Good, I'm all for a little bit of a slow down in new products being released.  I mean, I'm all for progress and all, but I'd like to see a little bit more progress between generations instead of just releasing new products with marginal improvements just for the sake of releasing products.


----------



## Jstn7477 (Nov 5, 2012)

I guess we won't be seeing a PCIe 3.0 controller from them anytime soon. I wonder how the new E series APUs will perform, as I did use an E-350 for a while (gave my SFF PC to my dad to use for a home server) and it would have had potential with a stronger CPU component that wasn't reminiscent of a single core K8 Athlon.


----------



## NC37 (Nov 5, 2012)

Not a terrible idea for AMD. Haswell may force a little price drop but Piledriver has so far delivered what Bulldozer lacked. Liking my 8320.


----------



## eidairaman1 (Nov 5, 2012)

Jstn7477 said:


> I guess we won't be seeing a PCIe 3.0 controller from them anytime soon. I wonder how the new E series APUs will perform, as I did use an E-350 for a while (gave my SFF PC to my dad to use for a home server) and it would have had potential with a stronger CPU component that wasn't reminiscent of a single core K8 Athlon.



probably ran better than the Atom Intel has. I had one and that thing was slower than my 9 year old desktop


----------



## Absolution (Nov 5, 2012)

Wasnt the successor to trinity supposed to be a Kaveri "Steam-roller" core :/



>


----------



## sergionography (Nov 5, 2012)

Absolution said:


> Wasnt the successor to trinity supposed to be a Kaveri "Steam-roller" core :/
> 
> 
> 
> http://lh3.ggpht.com/-YJ1VySqNd-o/UIJkd36f3qI/AAAAAAAAXEo/j3cUVpA8-38/s1600/-1.jpg



they had slides with the steamroller improvements based on simulations, it appeared to be pretty optimistic, but then after the haswell press release they probably realized it will be smarter to make more changes on the core, and probably give themselves more time to iterate the new instruction sets on haswell and release them in steamroller. especialy with the drive for parallelism in haswell with an architecture like steamroller its only better news


----------



## eidairaman1 (Nov 5, 2012)

i like the fact they aint rushing this time around. if they continue figuring out the workings of PD then SR should be a major change in design.


----------



## cdawall (Nov 5, 2012)

I just want to point out it doesn't say there will be no new FX processors just that they will be Vishera based. We will likely see new revisions of Vishera with improved IMC's and improved power consumption/clockspeed.


----------



## TRWOV (Nov 5, 2012)

Absolution said:


> Wasnt the successor to trinity supposed to be a Kaveri "Steam-roller" core :/
> 
> 
> 
> http://lh3.ggpht.com/-YJ1VySqNd-o/UIJkd36f3qI/AAAAAAAAXEo/j3cUVpA8-38/s1600/-1.jpg



Yeah, but Steamroller will require a new socket plus I guess AMD will implement DDR4 and PCIe 3.0 support.


----------



## cdawall (Nov 5, 2012)

TRWOV said:


> Yeah, but Steamroller will require a new socket plus I guess AMD will implement DDR4 and PCIe 3.0 support.

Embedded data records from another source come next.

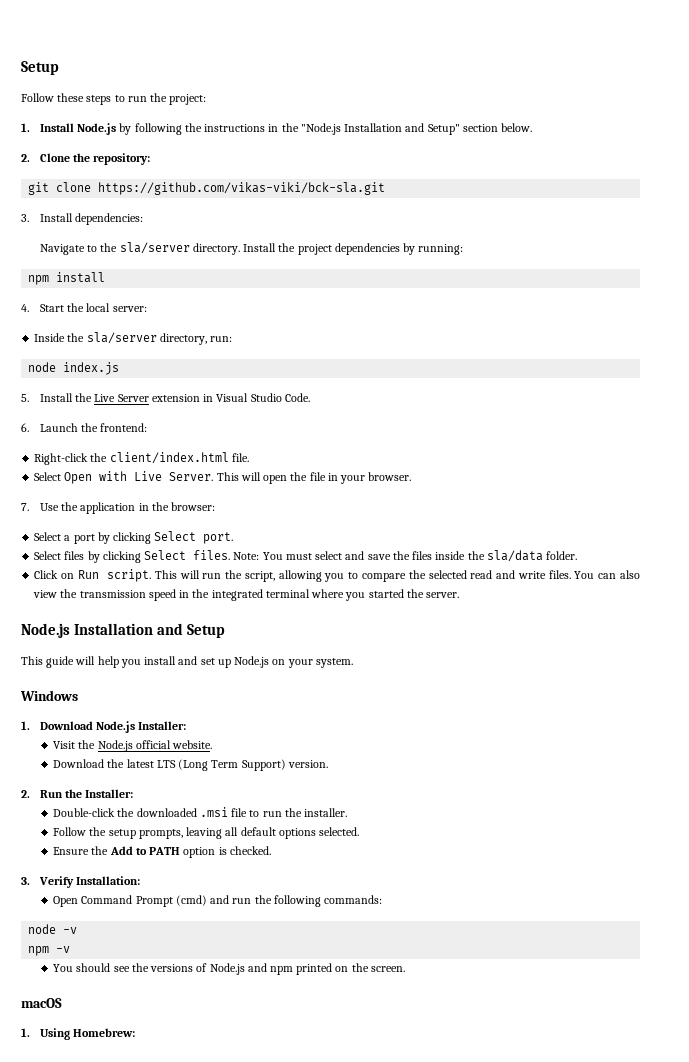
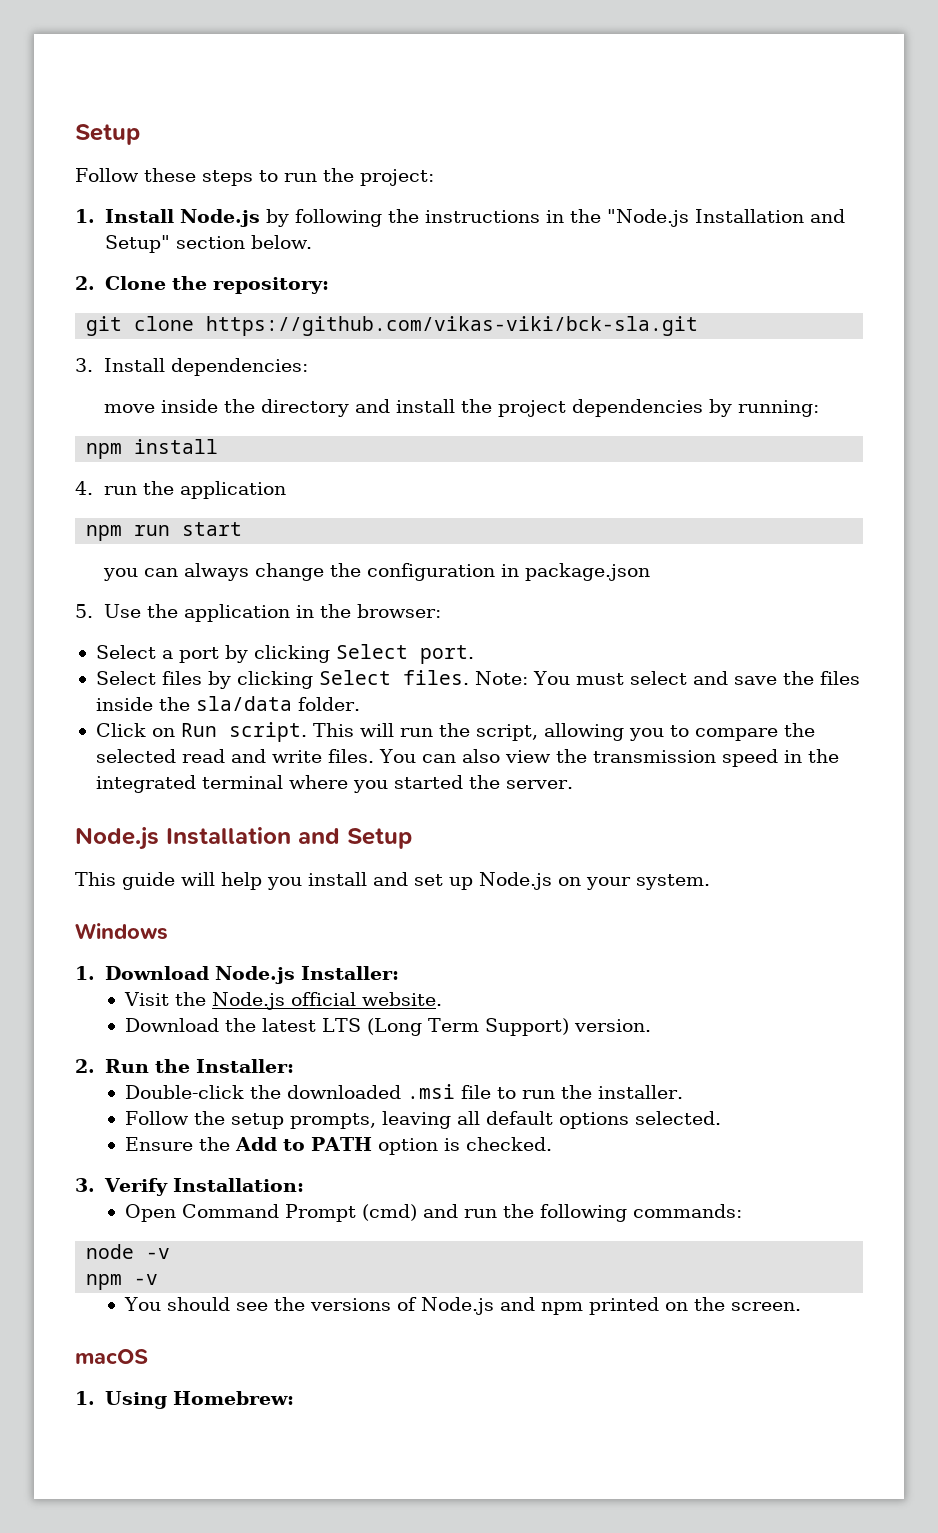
- Navigate to the sla/server directory. Install the project dependencies by running:
+ move inside the directory and install the project dependencies by running:
- 4. Start the local server:
- Inside the sla/server directory, run:
- node index.js
- 5. Install the Live Server extension in Visual Studio Code.
- 6. Launch the frontend:
- Right-click the client/index.html file.
- Select Open with Live Server. This will open the file in your browser.
- 7. Use the application in the browser:
+ 4. run the application
+ npm run start
+ you can always change the configuration in package.json
+ 5. Use the application in the browser:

Well it wont require a new socket they already announced that. It will only require a new socket for DDR4 just like you can take Phenom II's and drop them into DDR2 AM2 boards as you very well know as a user of them


----------



## Steevo (Nov 5, 2012)

Meh. We are about as far along as we can go with this series of chips anyway. They have serious design flaws causing the cache latency issues. A simple respin and tweak helped in both the "needs more gigahurtz" department as well the other bottlenecks, but we didn't see a massive change in the primary issues like latency. 

At 4Ghz electricity can only travel 2.9 inches in a perfect vacuum, electrons being pushed and pulled through silicon, copper and gold are much slower, and each change of direction causes heat and reduces the strength of that signal, and each process is only capable of handling so much electricity. As we make the process smaller and small these items become huge obstacles to increasing the performance, both in " jiggawatts" and in "jizzawatts" are you even still reading this or are you checking my math, assholes, anyway the issues seen in Bulldozer and piledriver CPU cores are due to designing them with poor R&D on the physical constrain side of things.


----------



## cdawall (Nov 5, 2012)

Steevo said:


> Meh. We are about as far along as we can go with this series of chips anyway. They have serious design flaws causing the cache latency issues. A simple respin and tweak helped in both the "needs more gigahurtz" department as well the other bottlenecks, but we didn't see a massive change in the primary issues like latency.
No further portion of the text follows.